Waste Time for Pharmacists

Pharmacy groups are pressing the U.S. Food and Drug Administration (FDA) to make major changes in the agency’s program of requirements for medication guides (MedGuides). The program is also under fire from consumer groups but for different reasons.

The pressure comes at a time when Congress is about to pass sweeping new drug safety amendments, including the requirement that the FDA develop a “Risk Evaluation and Mitigation Strategy” (REMS) for many drugs. A Med-Guide is one of the congressionally approved means of communicating the REMS to consumers.

Because of language that Congress slipped in a bill a decade ago, the FDA already requires MedGuides to be included for a subset of new drugs— namely, those associated with potentially serious adverse reactions. Mandated for such drugs, the MedGuides are ostensibly easy-to-understand printed information sheets that pharmacists give to consumers to reinforce what their physicians presumably have already men-tioned—that the particular prescribed drug might carry some serious side effects. Initially, the FDA expected that MedGuides would be necessary for only a few drugs each year.

The FDA did use the authority gingerly at first. Over the past few years, however, with the addition of two major classes—the nonsteroidal anti-inflammatory drugs (NSAIDs) and the antidepressants —the number of medication guides that have to be distributed has increased substantially. The FDA’s Web site lists 65 drug names that must be accompa­nied by MedGuides. In raw numbers, these guides are required for more than 1,600 individual National Drug Code (NDC) numbers, or 8% to 10% of all prescriptions.

Typically, a MedGuide, which drug manufacturers print and then distribute to pharmacies, is about three pages long, although some guides can be as many as 30 pages long. Pharmacists are responsible not only for handing the MedGuide to customers but also for ensuring that they receive a second handout, Consumer Medication Information (CMI). This multipage compendium contains additional information about the drug beyond its potential adverse effects.

Drug manufacturers developed CMIs in response to a congressional mandate that required them to voluntarily put together an action plan. The plan’s goal was to ensure that 95% of prescriptions dispensed to patients in the U.S. would be accompanied by useful medication information. In 2006, the FDA was supposed to have determined whether the 95% mark has been reached. No one inside or outside the FDA thinks the answer to that question is “yes” or that the figure is anywhere near 95%. That is why the agency is apparently moving forward to create a plan on how to make the MedGuide more useful. The agency held a two-day workshop on that topic in June.

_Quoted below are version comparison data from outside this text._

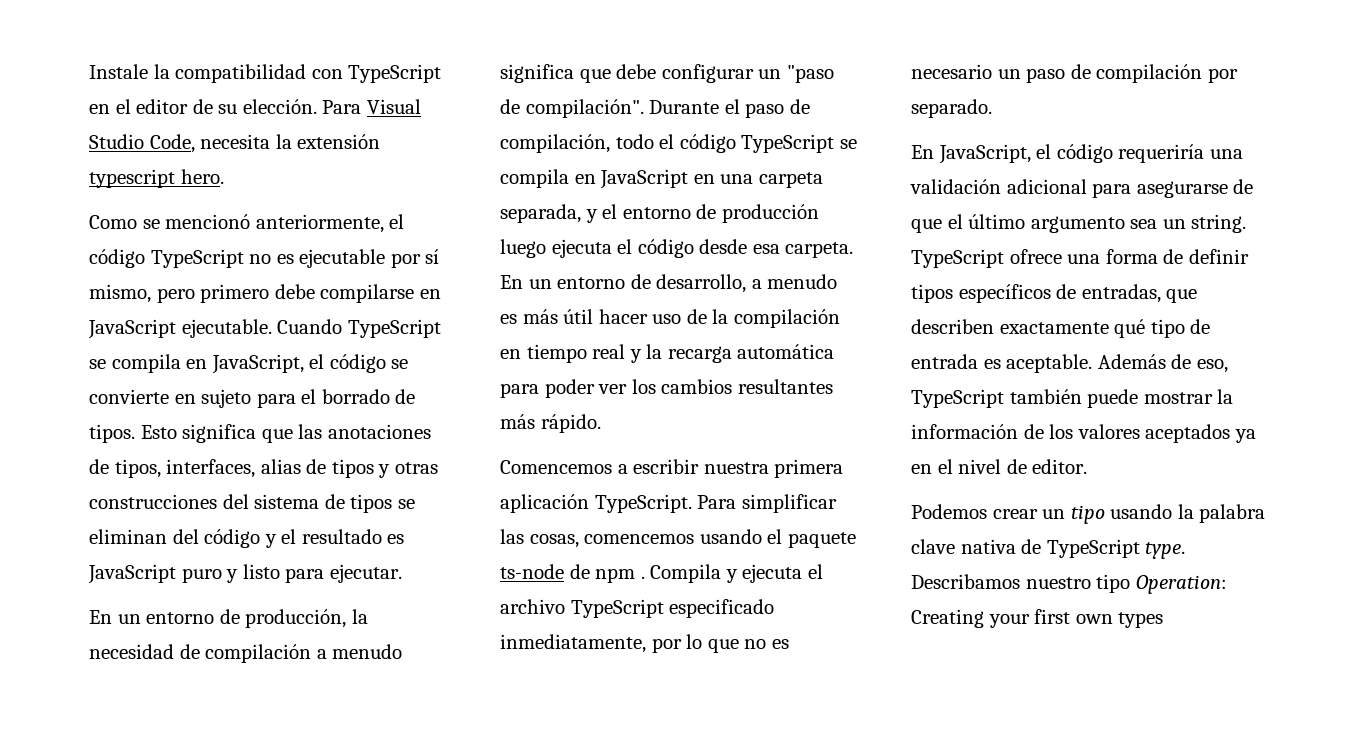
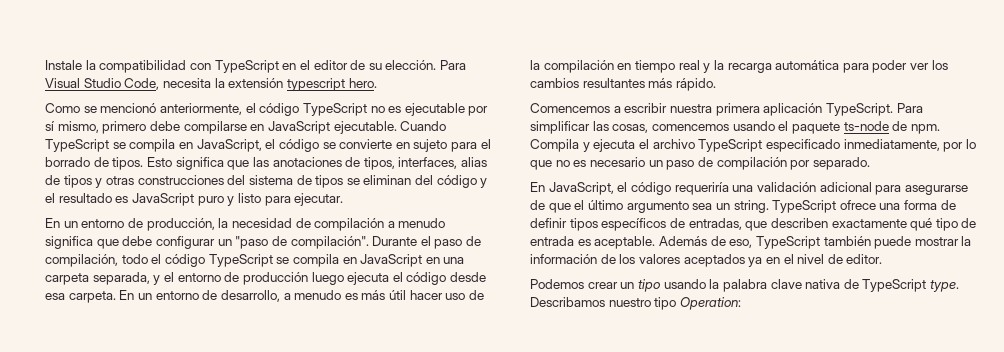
- Como se mencionó anteriormente, el código TypeScript no es ejecutable por sí mismo, pero primero debe compilarse en JavaScript ejecutable.
+ Como se mencionó anteriormente, el código TypeScript no es ejecutable por sí mismo, primero debe compilarse en JavaScript ejecutable.
- Para simplificar las cosas, comencemos usando el paquete ts-node de npm .
+ Para simplificar las cosas, comencemos usando el paquete ts-node de npm.
- Describamos nuestro tipo Operation: Creating your first own types
+ Describamos nuestro tipo Operation:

There are numerous problems with the MedGuides themselves. In 2005, the FDA indicated that they were not being distributed by pharmacies to the consumers; sometimes the manufacturers weren’t delivering the guides to the pharmacies. Even when the pharmacy had a stack of MedGuides in a back room, the pharmacists typically had difficulty keeping track of which drugs required them. In a 2004 FDA study of 5,000 randomly selected pharmacists that examined their knowledge of risk-minimization tools, 29% of pharmacists were not familiar with these medication guides.

In reality, many pharmacists simply don’t have the time to become familiar with the guides. Marcie Bough, PharmD, Director of Federal Regulatory Affairs of the American Pharmacists Association (APhA), explains:

Many pharmacists reported significant administrative burden and logistical problems trying to comply with the MedGuide regulation. Pharmacists are experiencing disruptions in pharmacy workflow that sometimes [affect] the overall quality of care patients receive.

Consumer groups would be just as happy if pharmacists were taken out of the equation and if the MedGuides were distributed by physicians instead. Lisa Van Syckel, a representative of a group called Drug Awareness, says:

If the sales representatives are carrying these type of documents around, they are fully capable of bringing medication guides to the physicians’ office. It’s not that difficult. There the doctor could provide the medication guide to the parent, to the child, prior to prescribing the medication.

However, it is unlikely the FDA will shift the responsibility of distribution from pharmacists to physicians. Instead, the agency might allow the MedGuide and CMI to be combined and printed out by the pharmacist with other prescription information at the time a prescription is filled.

John Coster, Vice President of Policy and Programs with the National Association of Chain Drug Stores, says that his group and other organizations have been asking the FDA to be allowed to print the guides as part of the single-pass document that comes with the prescription. canadian pharmacy viagra

“I know no pharmacist [who] wants to store pads of paper or paper documents in their pharmacies,” he says. “That’s not the world we’re living in anymore.”